* **BRIEF**:
Across the data below, state how many lines hold "communities", and reply with nothing but that number.

* **RECORD EXTRACTS**:

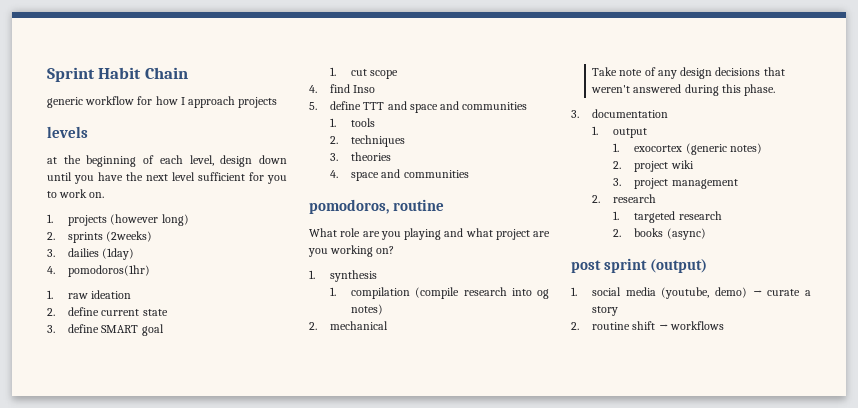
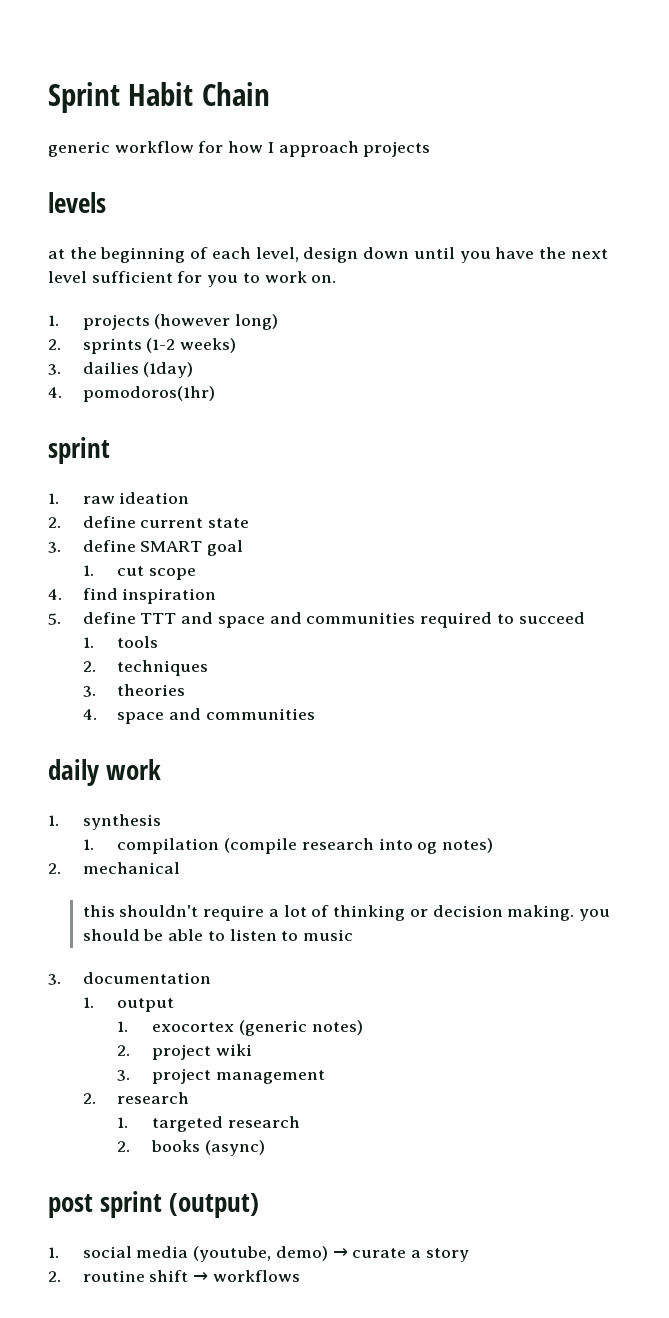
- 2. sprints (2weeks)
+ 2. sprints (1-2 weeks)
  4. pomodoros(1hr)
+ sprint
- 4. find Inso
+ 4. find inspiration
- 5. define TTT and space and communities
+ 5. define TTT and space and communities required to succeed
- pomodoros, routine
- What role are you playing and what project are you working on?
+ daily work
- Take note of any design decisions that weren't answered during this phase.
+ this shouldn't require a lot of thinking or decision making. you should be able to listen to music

* **RESULT FOR THIS EXERCISE**:
2